Apart from his uncle, Balaal Khan, who was one of the first people to go to university in his family, and the first solicitor, Mr Ahmed got some of his inspiration to enter the legal field from Suits, the American legal drama that shot the now Duchess of Sussex, Meghan Markle, to fame.

The apprentice solicitor added: “When I was in school, Suits was something I watched regularly and was interested in.

“After shadowing the solicitors at the firm and seeing what they were doing, I realised criminal defence was similar to the work they do on Suits and a field of work that I want to practice in.”

Balaal Khan of BKP Solicitors is an expert in criminal, traffic, and immigration law.

Mr Ahmed works full-time, with Tuesdays dedicated to submitting coursework. He consults with clients, research cases, attends meetings, and reviews legal transactions.

Mr Ahmed didn’t have to adjust too much during the pandemic, as most of his learning was remote beforehand.

The 22-year-old mentioned: “There are some live tutor sessions you can join weekly. Other than that, there are online reading materials and videos you can watch. The learning is independent, and it is on you to complete the work and learn about the individual.

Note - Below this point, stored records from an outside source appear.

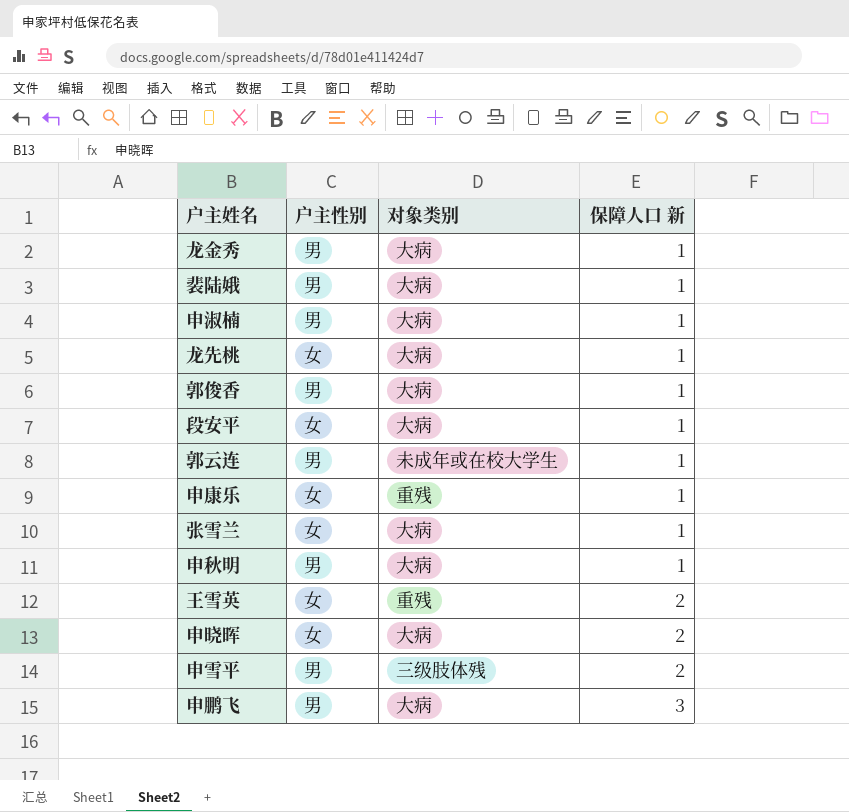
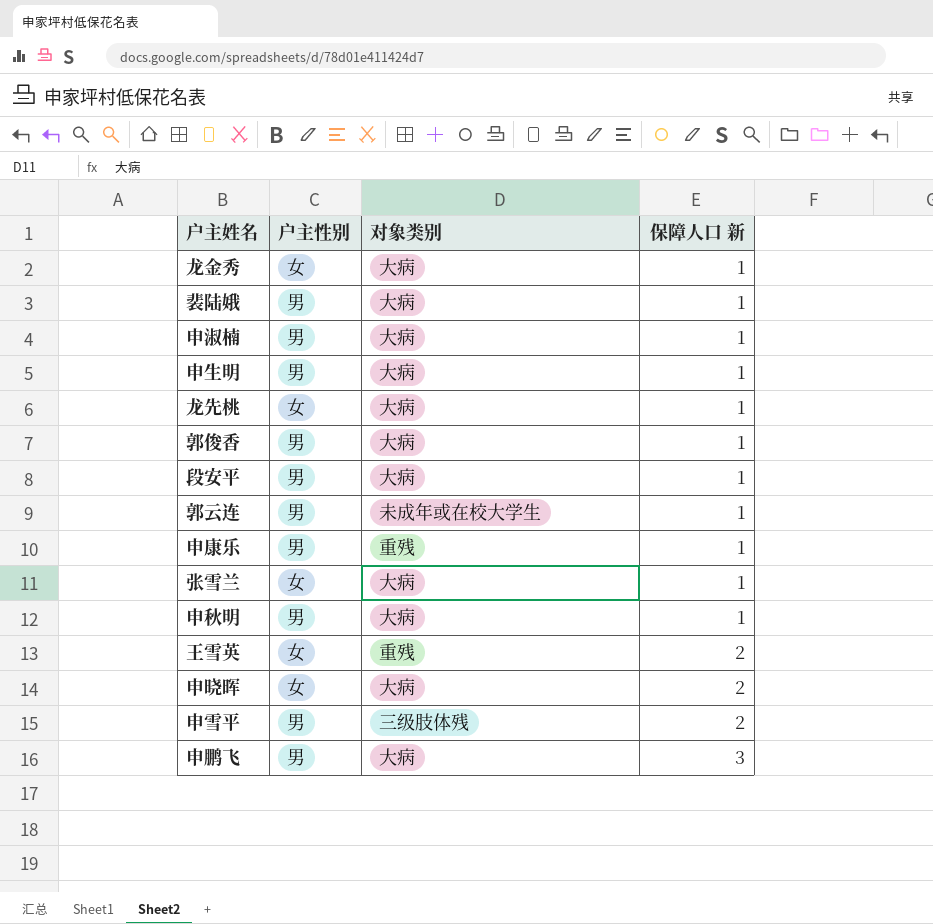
龙金秀 | 户主性别: 男 -> 女
row 申生明: none -> 男 | 大病 | 1
段安平 | 户主性别: 女 -> 男
申康乐 | 户主性别: 女 -> 男

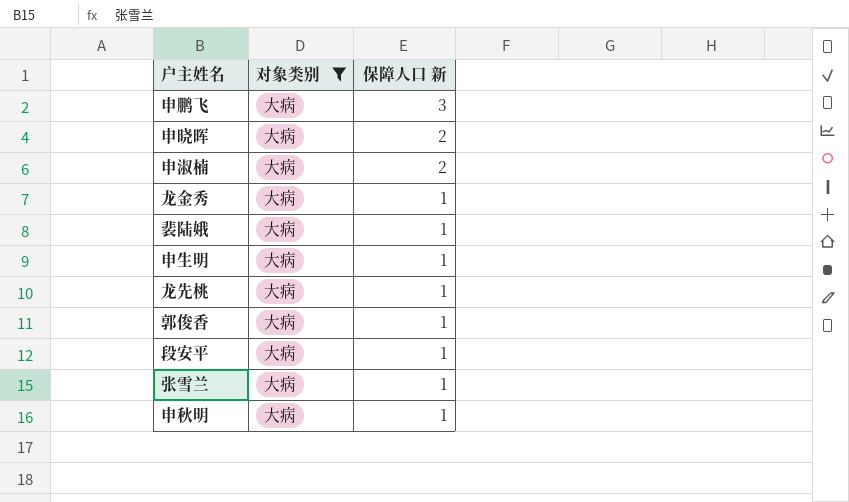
filter: none -> 对象类别 = 大病
row order: 保障人口 新 ascending -> 保障人口 新 descending
column 户主性别 | position: 2 -> none
申淑楠 | 保障人口 新: 1 -> 2

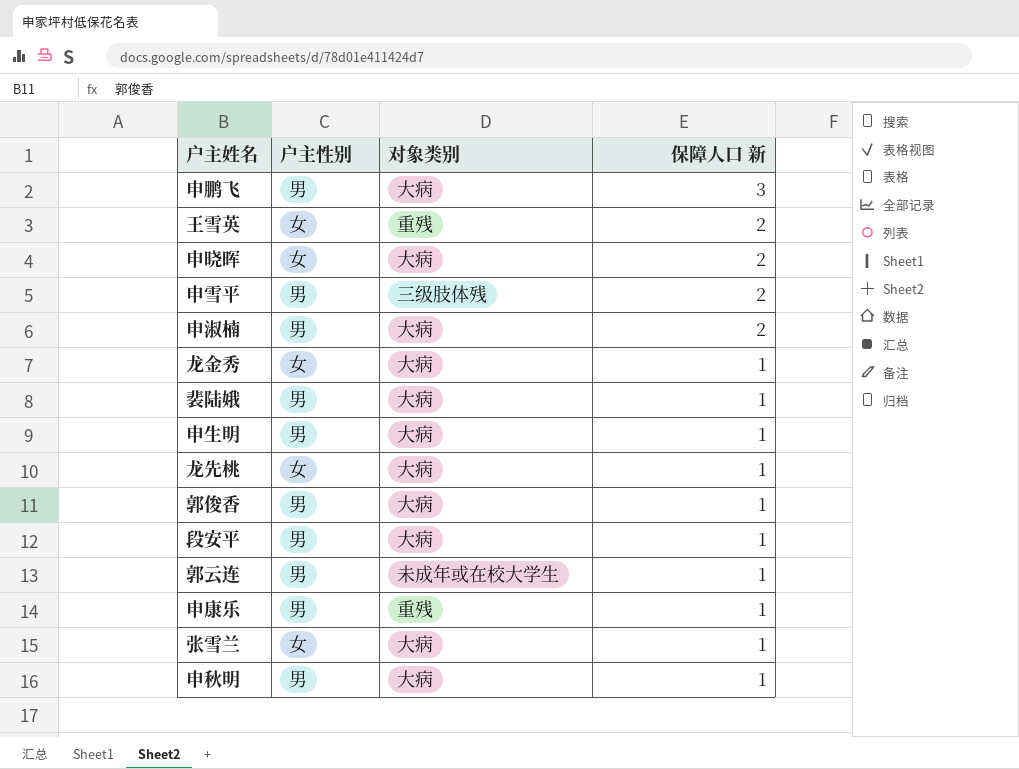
filter: 对象类别 = 大病 -> none
column 户主性别 | position: none -> 2

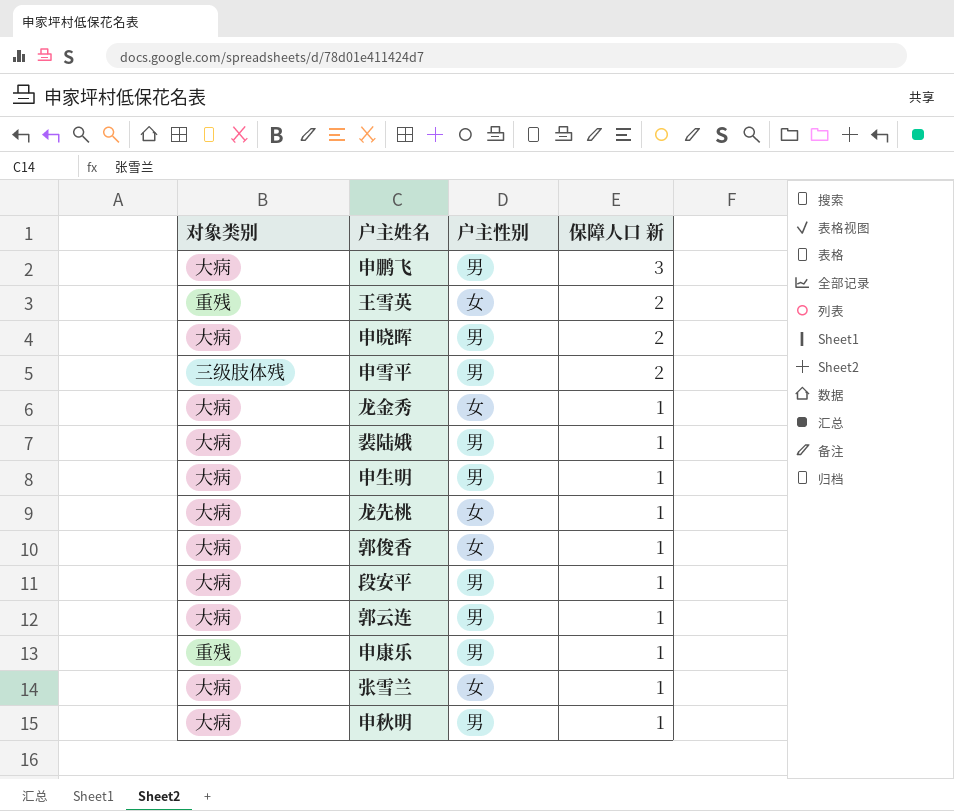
column 对象类别 | position: 3 -> 1
row 申淑楠: 男 | 大病 | 2 -> none
申晓晖 | 户主性别: 女 -> 男
郭俊香 | 户主性别: 男 -> 女
郭云连 | 对象类别: 未成年或在校大学生 -> 大病

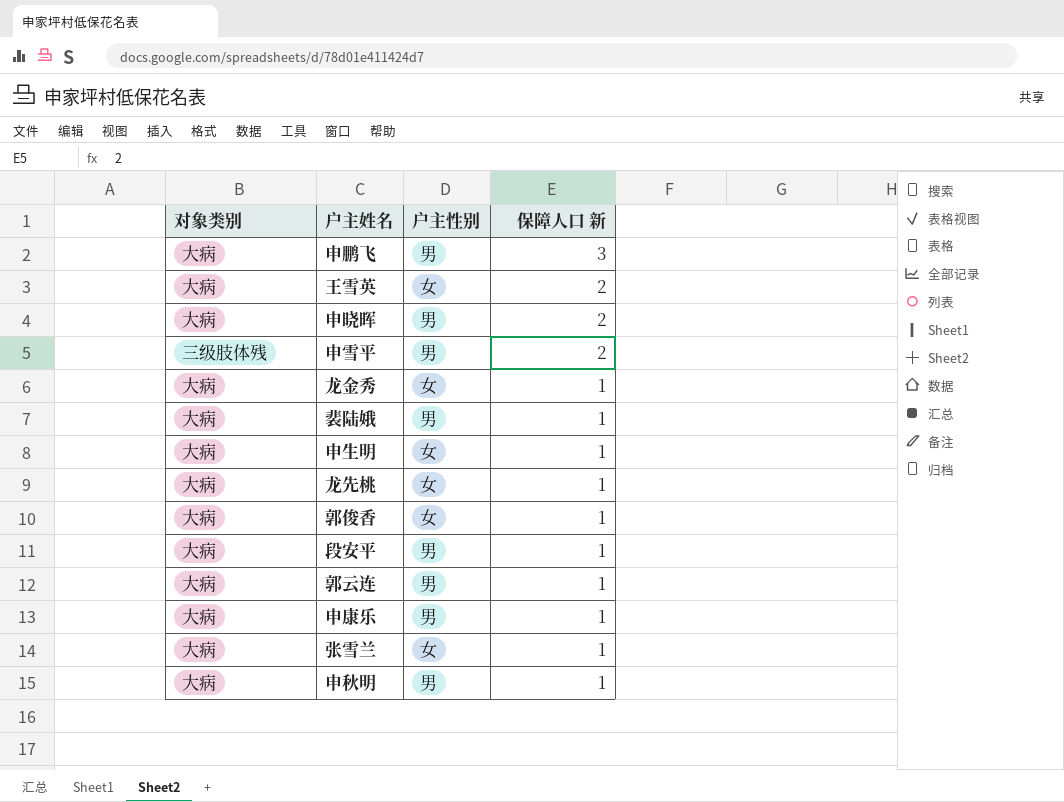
王雪英 | 对象类别: 重残 -> 大病
申生明 | 户主性别: 男 -> 女
申康乐 | 对象类别: 重残 -> 大病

“During the pandemic, nothing changed in terms of university work as I had been doing everything online anyway.”

However, office work changed as people were instructed to work from home whenever possible. “Home and police station interviews and court cases were conducted from home via video call”, the apprentice solicitor added.

Mr Ahmed’s uncle, Balaal Khan, said: “It is good to give back to people who otherwise wouldn’t have an opportunity.

“Abdul was a young lad with a lot of passion, but he didn’t like the environment in school, so he was the perfect candidate to bring on. He started as a business admin, but we saw that he could do much more which is why we brought him on as an apprentice.

“Helping people from the local area is s something I’ve always wanted to do, to give people the opportunity to make a better future for themselves.”